In general, this ecoregion contains intermediate levels of species richness (466 species) when compared to other ecoregions within the Temperate Coniferous Forest major habitat type. Bird species make up the majority (42%) of taxa evaluated, followed by butterflies (25%), and mammals (14%). Total endemism (9 species) was relatively low compared to other ecoregions within this major habitat type.

Riparian and old growth forests represent important habitats in this region that receive disproportionate use by many fish and wildlife species. For instance, 285 of 378 (75%) terrestrial vertebrate species known to occur in the Blue Mountains either directly depend on riparian areas or use them more than other habitat types. Wildlife use riparian areas as travel corridors (e.g., for seasonal movements of ungulates between summer and winter range), as areas with favorable microclimates (e.g., shading and cooling properties benefit herpetofauna and fish), for perch and nest sites (e.g., bald eagles (Haliaeetus lecocephalus), and as feeding and roosting areas (e.g., bats, carnivores, neotropical migrants). Similarly, 174 species reproduce and 192 species feed in old growth mixed conifer forests in the region. While the total number of species in old growth is lower than in some other seral stages (e.g., grass-forb), these forests provide important refugia for 19 vertebrate species, including bald eagle, northern spotted owl (Strix occidentalis caurina), flammulated owl (Otus flammeolus), boreal owl (Aegolius funereus), Vaux's swift (Chaetura vauxi), northern goshawk (Accipiter gentilis), black-backed woodpecker (Picoides arcticus), pileated woodpecker (Dryocopus pileatus), white-headed woodpecker (P. albolarvatus), three-toed woodpecker (P. tridactylus), red-breasted nuthatch (Sitta canadensis), pygmy nuthatch (S. pygmae), brown creeper (Certhia americana), golden-crowned kinglet (Regulus satrapa), Swainson's thrush (Catharus ustulatus), hermit thrush (C. guttatus), Townsend's warbler (Dendroica townsendi), pine marten (Martes americana), and fisher (M. pennanti).
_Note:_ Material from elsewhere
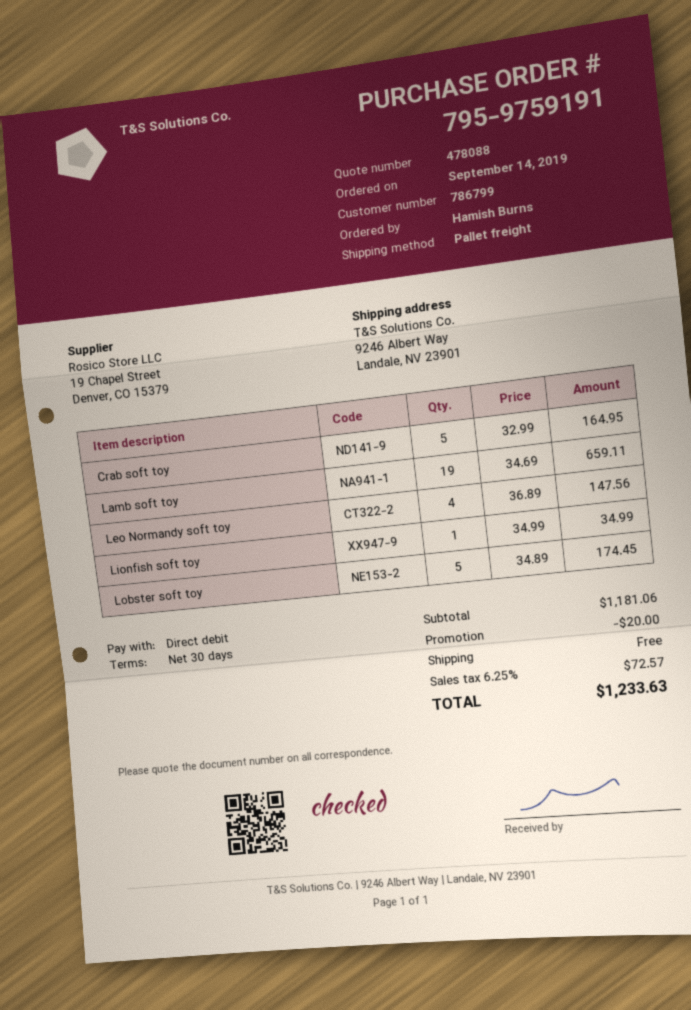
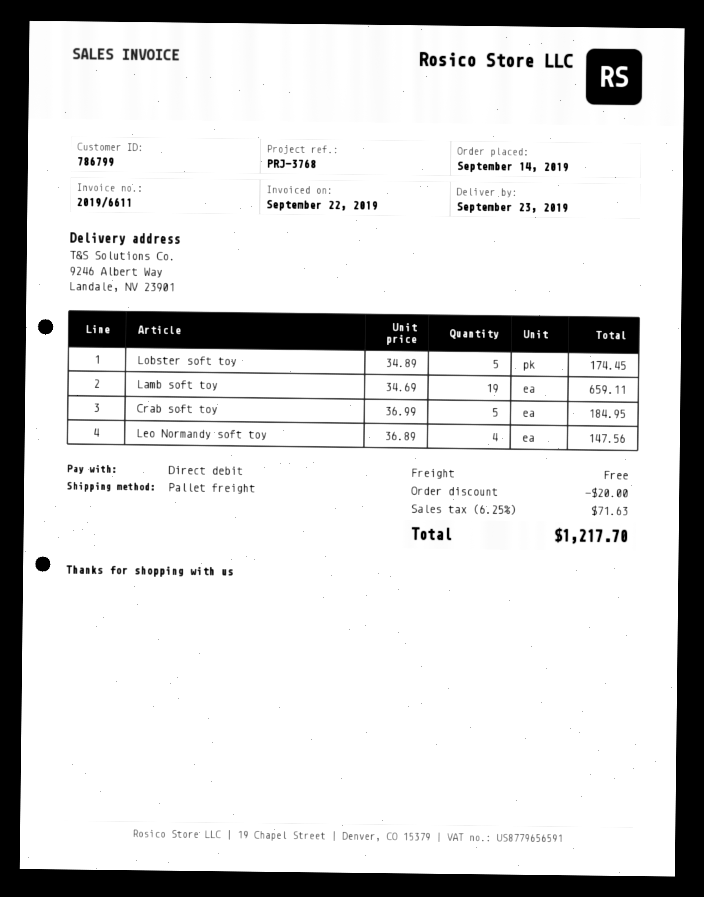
Crab soft toy: 5 x 32.99 = 164.95 -> 5 x 36.99 = 184.95
Lionfish soft toy: 1 x 34.99 = 34.99 -> none
tax: 6.25% = 72.57 -> 6.25% = 71.63
total: 1233.63 -> 1217.70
Many of these species feed on insects and depend on large snags found primarily in older forests. Old growth forests also provide important source pools for species recolonization of disturbed areas and are more likely to contain intact ecological processes (e.g., nutrient cycling, hydrologic and fire regimes) and complex structural attributes (e.g., snags, down logs, diverse tree size classes) than intensively managed forests. Both riparian and old growth forest types are being rapidly depleted throughout the region because of extensive logging, livestock grazing, flood abatement, hydroelectric dams, and fire suppression.

Conservation Status

Habitat Loss

Habitat loss has been extensive, with approximately 10 percent of the region still intact (based on workshop participants’ evaluation of threats). Losses have been greatest in old growth forest types, fire-dependent forests (e.g., parklike ponderosa pine forests), riparian zones, and stream areas. Based on comparisons between current and 1936 timber inventories in the Blue Mountains, Henjum et al. document nearly a 90 percent decline in old growth ponderosa pine. Originally, virgin forests of this type extended the length of Oregon along the east slopes of the Cascade Range, from within a few kilometers of the summit to the desert's edge, interrupted only by small openings of non-forest land. Fire suppression and livestock grazing has resulted in shifts in species composition from parklike (open grassy understories) stands of large ponderosa pine to dense fir understories with accumulations of fuel loadings and more frequent conflagrations. Additional losses in low elevation old growth Douglas-fir and mixed-conifer forest types have been nearly as dramatic with most (75-90%) of remaining old-growth restricted to national forests averaging less than 0.4 square kilometers (km2). Notably, less than 8 percent of 2,888 km2 of forested roadless areas have been administratively protected. Because of their relative size (roadless areas defined by the Rare II roadless area inventory are greater than 20 km2) and composition, roadless areas represent one of the last remaining opportunities to conserve large-scale ecological processes, intact hydrologic regimes, and species that are intolerant of road-related impacts (e.g., large carnivores). Roadless areas are also important benchmarks for gaging the effectiveness of restoration and ecosystem management activities.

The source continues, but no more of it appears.